== Work to complete ==
An exact copy of every record, without the pictures, is what should come back.

== Screenshot and code edit data ==

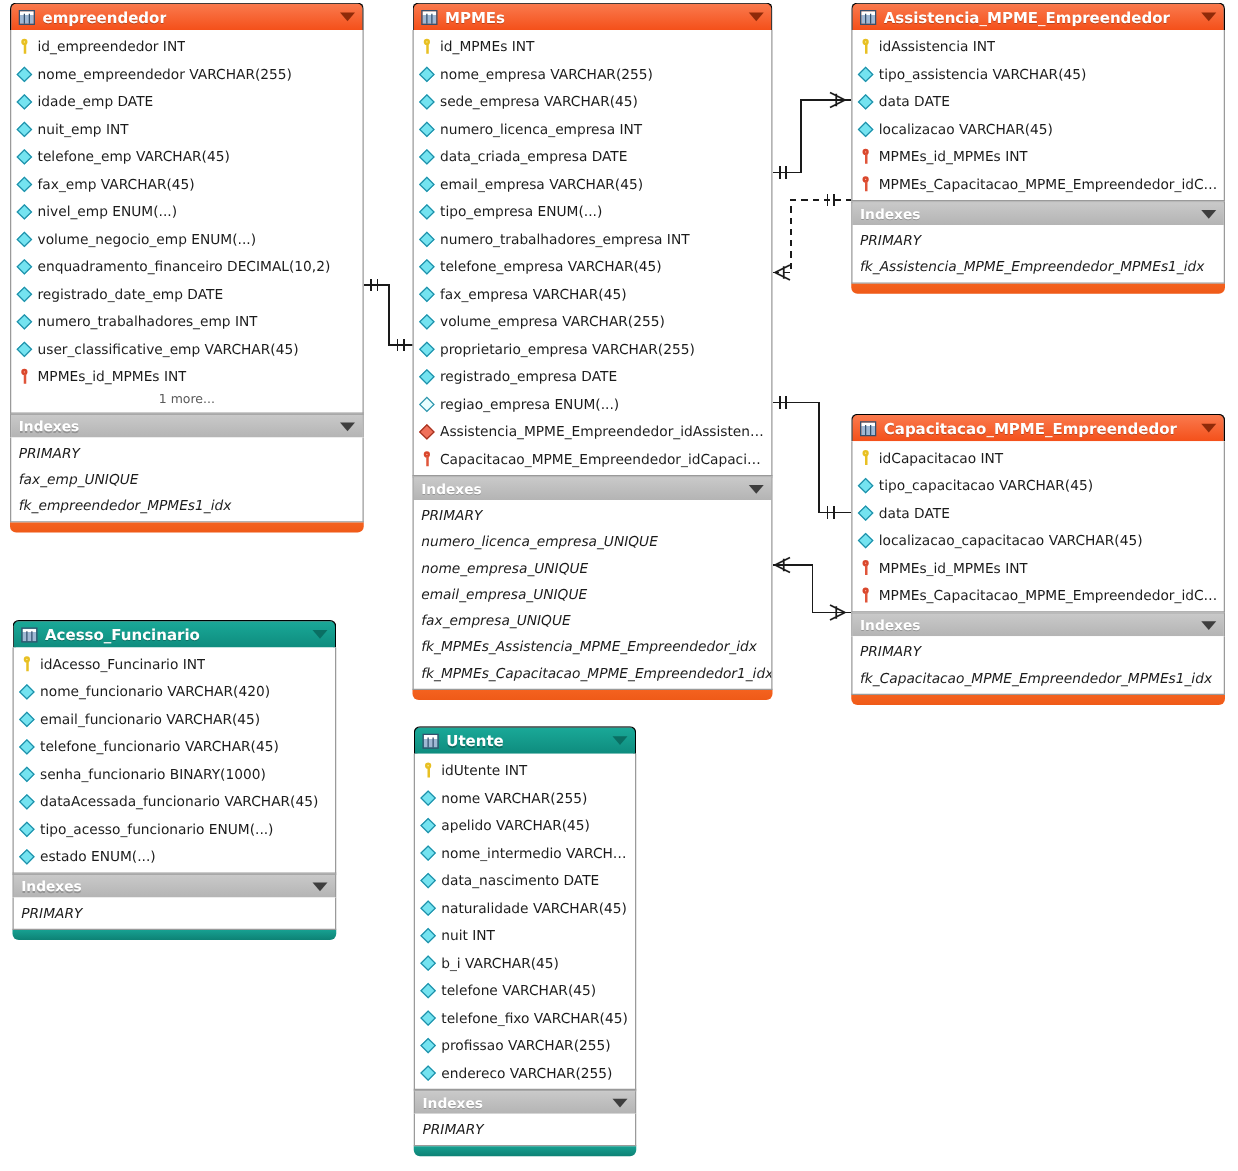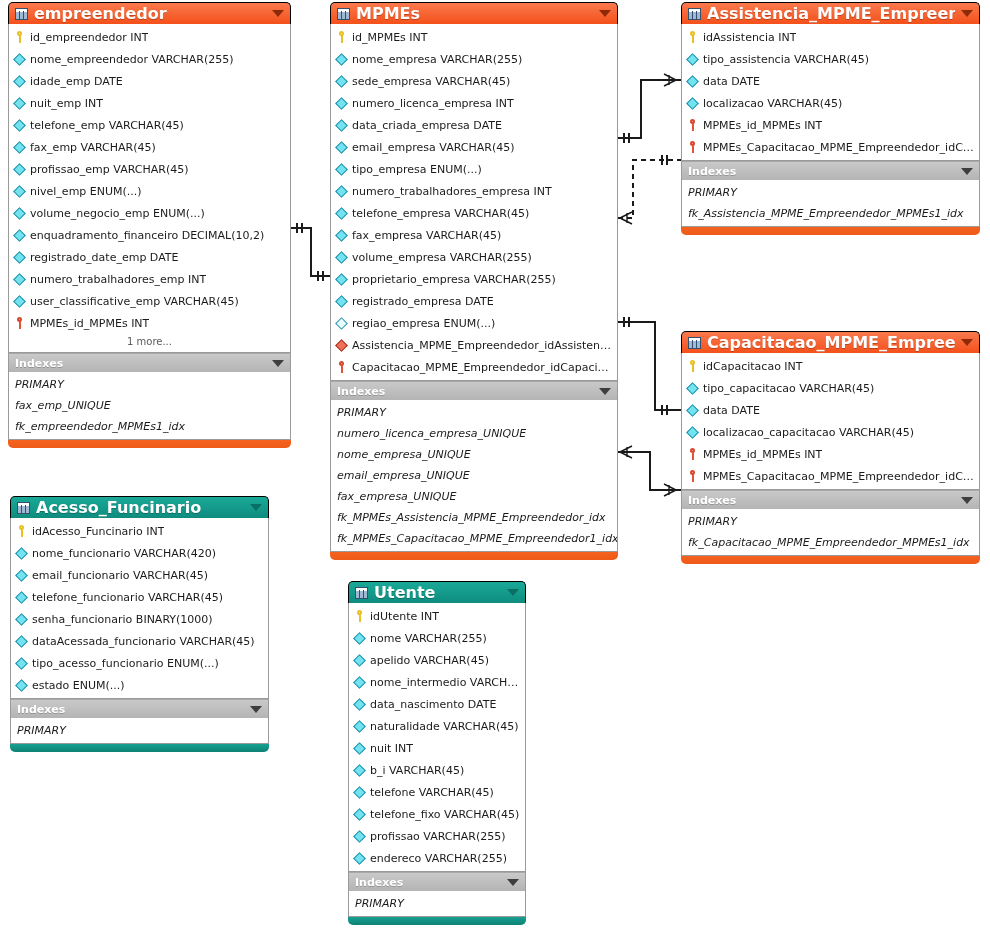--- a/index.html
+++ b/index.html
@@ -14,7 +14,7 @@
     height:22px;display:flex;align-items:center;gap:6px;
     padding:0 6px;box-sizing:border-box;
     border-radius:5px 5px 0 0;
-    font-weight:bold;font-size:16px;color:#ffffff;
+    font-weight:bold;font-size:12px;color:#ffffff;
     border:1px solid #000000;border-bottom:none;
     position:relative;
   }

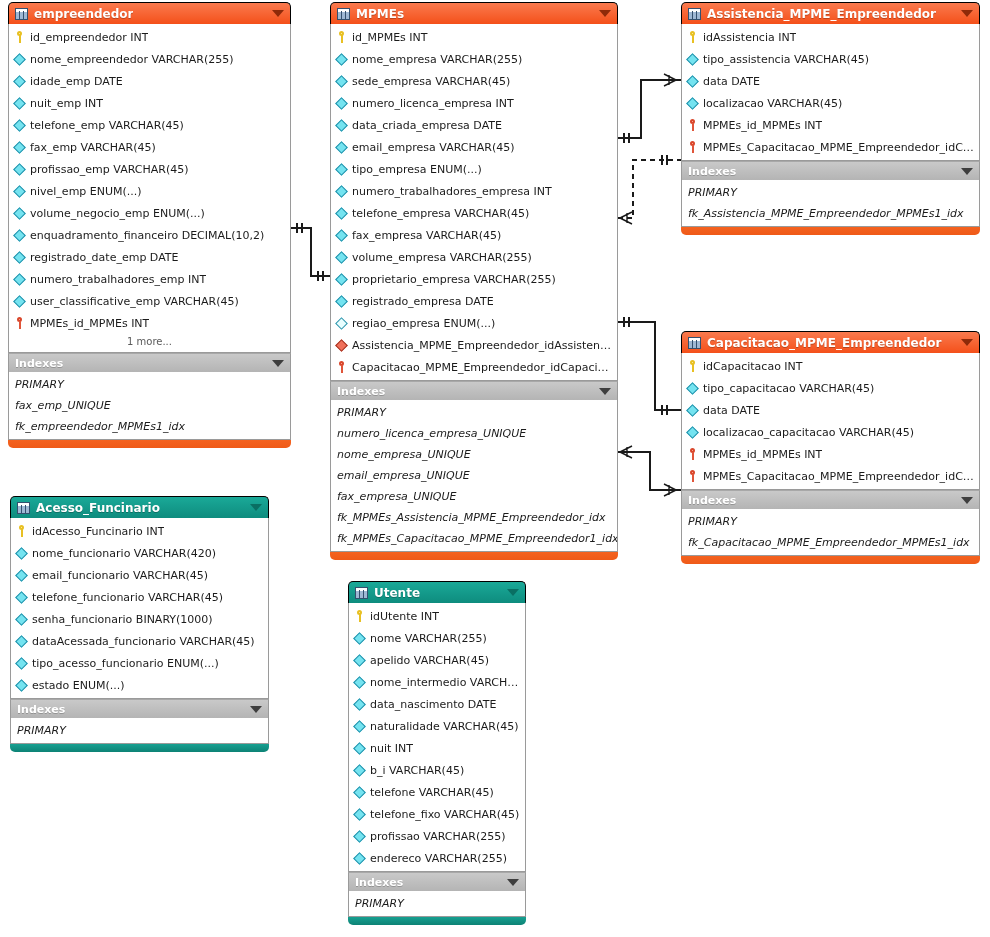--- a/index.html
+++ b/index.html
@@ -167,10 +167,6 @@
         </div>
         <div class="col-row">
           <span class="ic ic-diamond-blue"></span>
-          <span class="col-name">profissao_emp VARCHAR(45)</span>
-        </div>
-        <div class="col-row">
-          <span class="ic ic-diamond-blue"></span>
           <span class="col-name">nivel_emp ENUM(...)</span>
         </div>
         <div class="col-row">

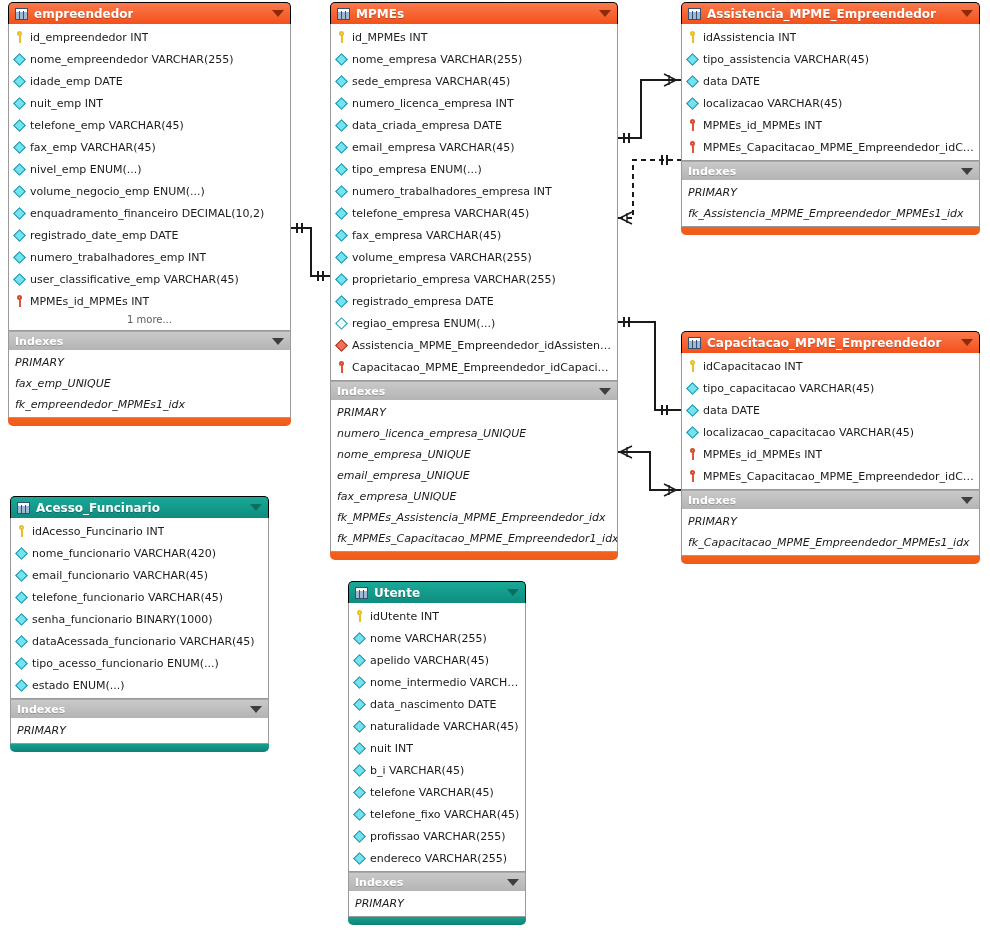--- a/index.html
+++ b/index.html
@@ -426,7 +426,7 @@
       </div>
       <div class="footer-bar teal"></div>
     </div>
-    <div class="table-box" style="left: 331px; top: 581px; width: 178px; margin-left: 17px;">
+    <div class="table-box" style="left: 331px; top: 581px; width: 178px;">
       <div class="tbl-header teal">
         <span class="tbl-icon"></span>
         <span class="tbl-title">Utente</span>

== Answer box ==
--- a/index.html
+++ b/index.html
@@ -14,7 +14,7 @@
     height:22px;display:flex;align-items:center;gap:6px;
     padding:0 6px;box-sizing:border-box;
     border-radius:5px 5px 0 0;
-    font-weight:bold;font-size:16px;color:#ffffff;
+    font-weight:bold;font-size:12px;color:#ffffff;
     border:1px solid #000000;border-bottom:none;
     position:relative;
   }

--- a/index.html
+++ b/index.html
@@ -167,10 +167,6 @@
         </div>
         <div class="col-row">
           <span class="ic ic-diamond-blue"></span>
-          <span class="col-name">profissao_emp VARCHAR(45)</span>
-        </div>
-        <div class="col-row">
-          <span class="ic ic-diamond-blue"></span>
           <span class="col-name">nivel_emp ENUM(...)</span>
         </div>
         <div class="col-row">

--- a/index.html
+++ b/index.html
@@ -426,7 +426,7 @@
       </div>
       <div class="footer-bar teal"></div>
     </div>
-    <div class="table-box" style="left: 331px; top: 581px; width: 178px; margin-left: 17px;">
+    <div class="table-box" style="left: 331px; top: 581px; width: 178px;">
       <div class="tbl-header teal">
         <span class="tbl-icon"></span>
         <span class="tbl-title">Utente</span>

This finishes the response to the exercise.